Google, as well as others, will benefit by the removal of tracking cookie data from the Web, which will create a pool of unidentified impressions online, noted Nicole Perrin, an analyst with eMarketer, a market research company in New York City.
“So if there’s this huge set of impressions where users aren’t identified, it will drive advertisers to spend in environments where there are identified, authenticated users,” she told TechNewsWorld. “It just so happens that Google is one of the biggest holders of authenticated information about users online.
“It won’t be the only one,” she added, “but it can be argued that companies that have a large, authenticated set of users will likely benefit from the disappearance of third-party cookies.”
Persistent Privacy Threat
Third-party tracking cookies have garnered a bad reputation because they’re seen as an invasion of consumer privacy. “People are not comfortable with retargeting,” explained Brendan Riordan-Butterworth, a technology consultant inBrooklyn, N.Y.
“If you look at a product in one place, and you start seeing it as you go around and around the Internet, it can be frustrating,” he told TechNewsWorld. “Maybe you aren’t interested in the product or maybe you already bought it.
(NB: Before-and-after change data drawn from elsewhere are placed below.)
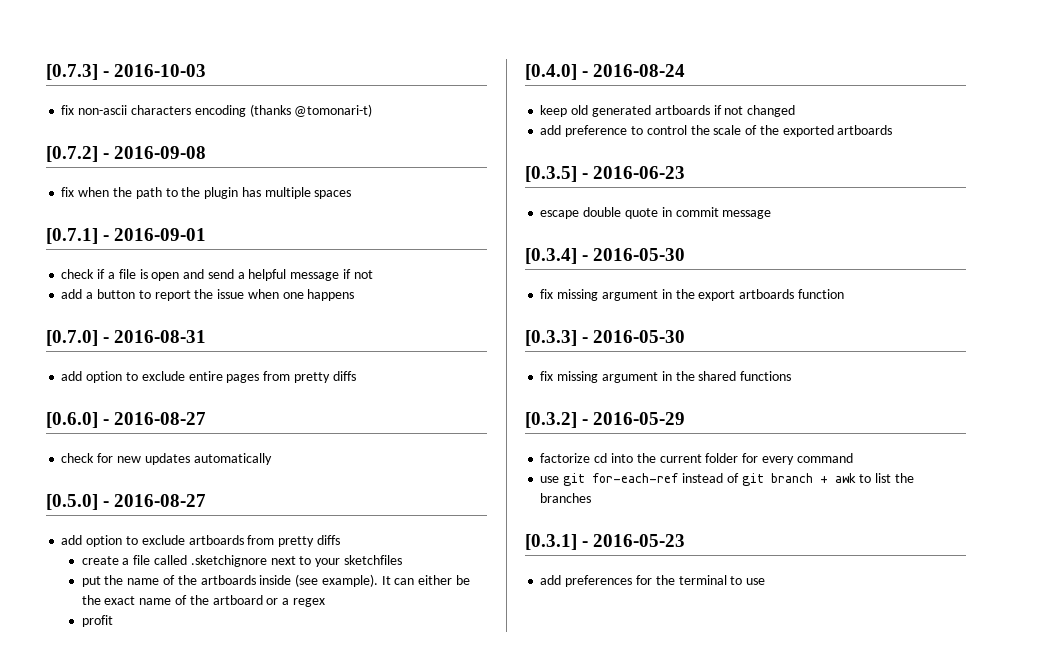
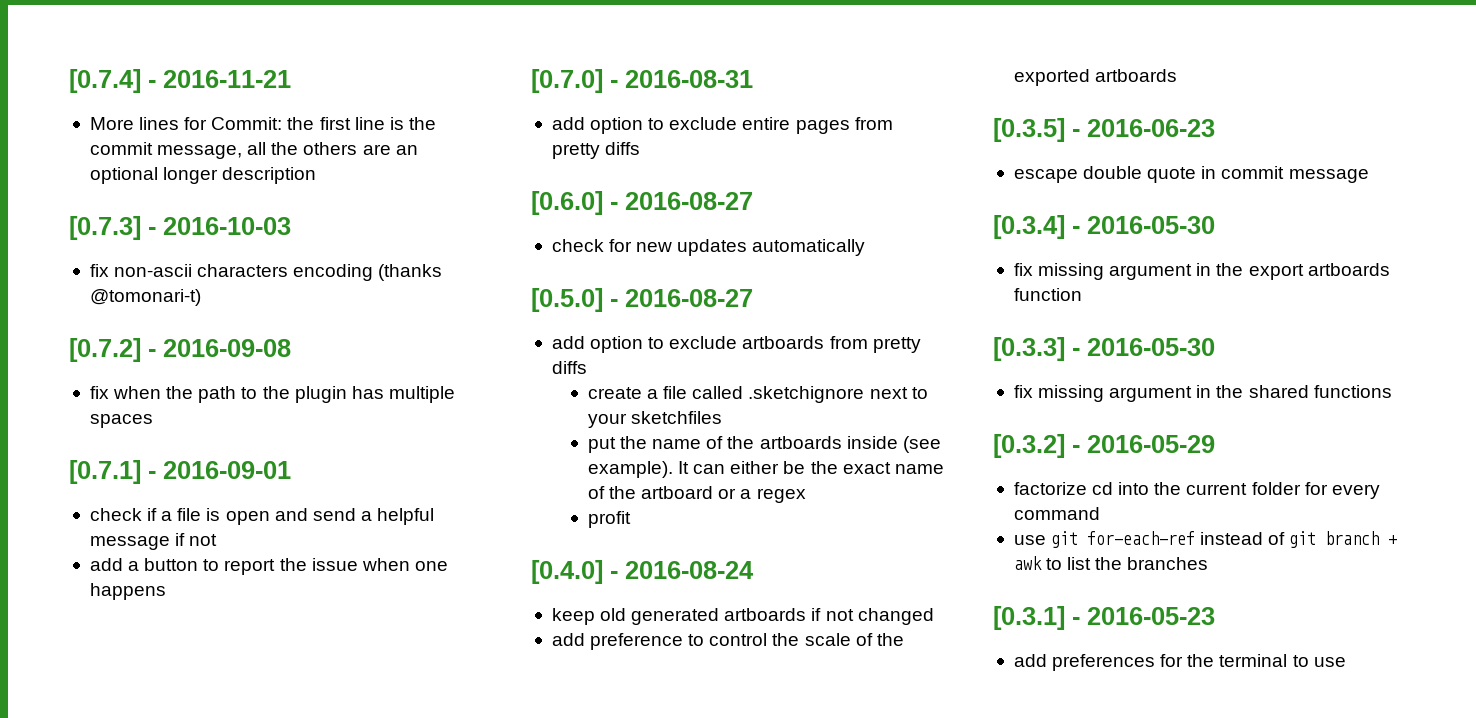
+ [0.7.4] - 2016-11-21
+ More lines for Commit: the first line is the commit message, all the others are an optional longer description

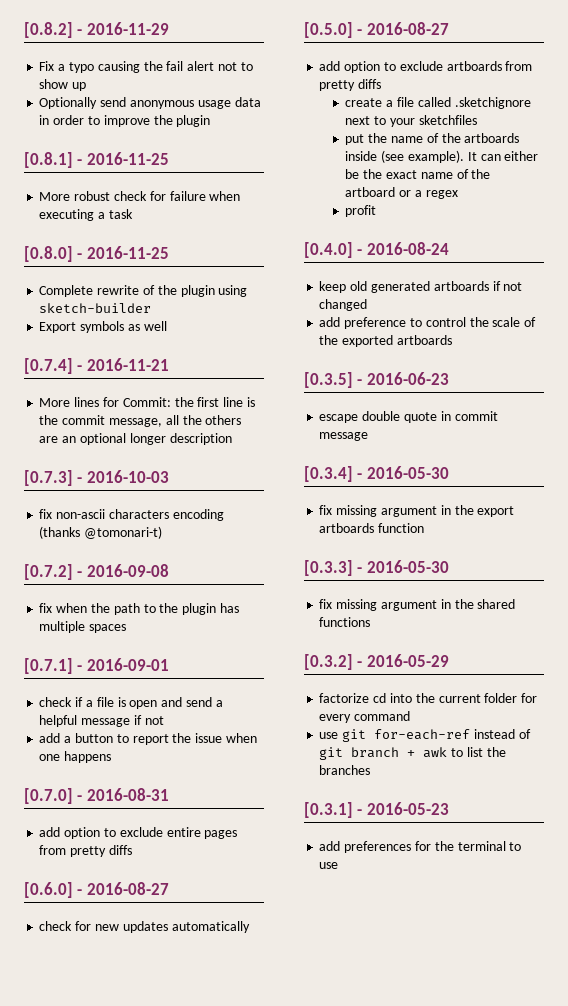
+ [0.8.2] - 2016-11-29
+ Fix a typo causing the fail alert not to show up
+ Optionally send anonymous usage data in order to improve the plugin
+ [0.8.1] - 2016-11-25
+ More robust check for failure when executing a task
+ [0.8.0] - 2016-11-25
+ Complete rewrite of the plugin using sketch-builder
+ Export symbols as well

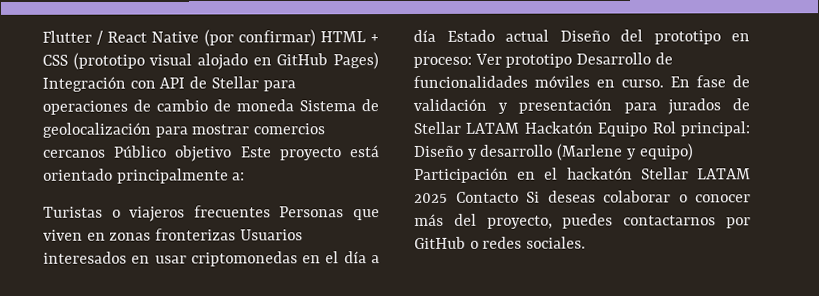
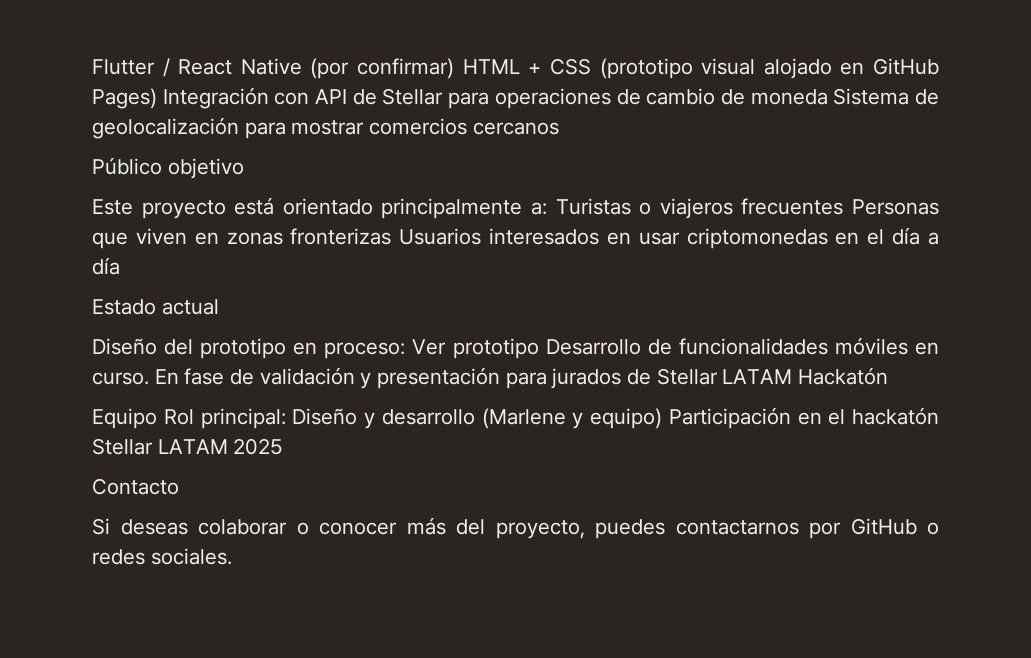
- Flutter / React Native (por confirmar) HTML + CSS (prototipo visual alojado en GitHub Pages) Integración con API de Stellar para operaciones de cambio de moneda Sistema de geolocalización para mostrar comercios cercanos Público objetivo Este proyecto está orientado principalmente a:
- Turistas o viajeros frecuentes Personas que viven en zonas fronterizas Usuarios interesados en usar criptomonedas en el día a día Estado actual Diseño del prototipo en proceso:
+ Flutter / React Native (por confirmar) HTML + CSS (prototipo visual alojado en GitHub Pages) Integración con API de Stellar para operaciones de cambio de moneda Sistema de geolocalización para mostrar comercios cercanos
+ Público objetivo
+ Este proyecto está orientado principalmente a: Turistas o viajeros frecuentes Personas que viven en zonas fronterizas Usuarios interesados en usar criptomonedas en el día a día
+ Estado actual
+ Diseño del prototipo en proceso:
- En fase de validación y presentación para jurados de Stellar LATAM Hackatón Equipo Rol principal: Diseño y desarrollo (Marlene y equipo) Participación en el hackatón Stellar LATAM 2025 Contacto Si deseas colaborar o conocer más del proyecto, puedes contactarnos por GitHub o redes sociales.
+ En fase de validación y presentación para jurados de Stellar LATAM Hackatón
+ Equipo Rol principal: Diseño y desarrollo (Marlene y equipo) Participación en el hackatón Stellar LATAM 2025
+ Contacto
+ Si deseas colaborar o conocer más del proyecto, puedes contactarnos por GitHub o redes sociales.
That can feel like an invasion of privacy because this merchant is reaching you in a context that you’re not comfortable with.”
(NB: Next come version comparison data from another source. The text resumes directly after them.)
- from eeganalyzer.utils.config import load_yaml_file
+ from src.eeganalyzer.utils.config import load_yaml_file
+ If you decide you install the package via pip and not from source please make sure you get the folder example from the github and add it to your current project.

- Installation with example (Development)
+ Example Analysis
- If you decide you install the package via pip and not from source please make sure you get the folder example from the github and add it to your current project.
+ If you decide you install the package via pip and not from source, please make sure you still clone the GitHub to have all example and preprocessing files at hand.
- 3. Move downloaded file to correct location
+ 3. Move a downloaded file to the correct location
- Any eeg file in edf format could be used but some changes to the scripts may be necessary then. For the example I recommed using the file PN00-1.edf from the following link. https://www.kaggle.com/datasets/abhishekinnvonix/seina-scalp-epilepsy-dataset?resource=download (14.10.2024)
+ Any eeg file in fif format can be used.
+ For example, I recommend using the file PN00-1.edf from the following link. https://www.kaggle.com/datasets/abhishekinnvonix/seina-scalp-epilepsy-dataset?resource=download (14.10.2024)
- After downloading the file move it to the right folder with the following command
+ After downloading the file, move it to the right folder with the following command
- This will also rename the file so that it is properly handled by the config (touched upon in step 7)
Anne Hunter, vice president of product marketing at Disqo, an ad measurement and market research firm in Glendale, Calif. added that the cookies are sometimes dropped by companies that consumers do not have a direct relationship with, including companies a consumer may have never heard of.
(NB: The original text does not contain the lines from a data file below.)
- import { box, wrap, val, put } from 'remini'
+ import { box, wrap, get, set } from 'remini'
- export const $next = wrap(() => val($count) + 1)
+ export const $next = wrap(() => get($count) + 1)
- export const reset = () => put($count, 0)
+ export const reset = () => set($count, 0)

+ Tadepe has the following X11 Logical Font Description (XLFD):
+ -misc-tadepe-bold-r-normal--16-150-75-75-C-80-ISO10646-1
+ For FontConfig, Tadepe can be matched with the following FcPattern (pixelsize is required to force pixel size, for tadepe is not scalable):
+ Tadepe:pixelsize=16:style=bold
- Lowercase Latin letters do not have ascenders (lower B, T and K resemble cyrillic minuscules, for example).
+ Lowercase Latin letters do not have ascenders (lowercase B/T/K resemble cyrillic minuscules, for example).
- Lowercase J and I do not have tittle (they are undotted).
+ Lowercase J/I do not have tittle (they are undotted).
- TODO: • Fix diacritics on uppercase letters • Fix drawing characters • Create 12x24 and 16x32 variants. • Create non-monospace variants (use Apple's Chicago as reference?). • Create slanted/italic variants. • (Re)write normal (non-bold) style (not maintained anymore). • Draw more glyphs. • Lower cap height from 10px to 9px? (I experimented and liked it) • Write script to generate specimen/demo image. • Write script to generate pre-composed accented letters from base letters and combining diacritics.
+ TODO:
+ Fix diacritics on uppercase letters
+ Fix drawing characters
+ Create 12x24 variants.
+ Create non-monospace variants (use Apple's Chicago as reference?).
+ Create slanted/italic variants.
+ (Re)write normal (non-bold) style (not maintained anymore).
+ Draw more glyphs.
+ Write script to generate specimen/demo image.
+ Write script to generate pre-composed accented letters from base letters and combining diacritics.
“Eliminating third-party cookies was intended to ensure consumers know who is tracking their data,” she continued. “However, some of the new ad tech alternatives to cookies are even more invasive because they can not be blocked or deleted by consumers.”
Cookies, if not deleted, become persistent. “That means it’s possible to build up a picture of you over time,” Perrin said. “Consumers aren’t aware of that and haven’t consented to those dossiers built up like that.”
“We’ve seen tracking cookies disallowed by Firefox, Safari and Edge, so Chrome is the last major browser to follow suit,” she added.
With current attitudes toward tracking cookies, Google had to act, Riordan-Butterworth observed.
“This isn’t Google being visionary and wanting to shake things up,” he said. “It’s Google reacting to changes in attitudes and the legislative environment.”
“If Google decided not to block third party cookies,” he continued, “business would continue as usual, but that would put Google’s reputation and browser market share and a bunch of other things at risk.”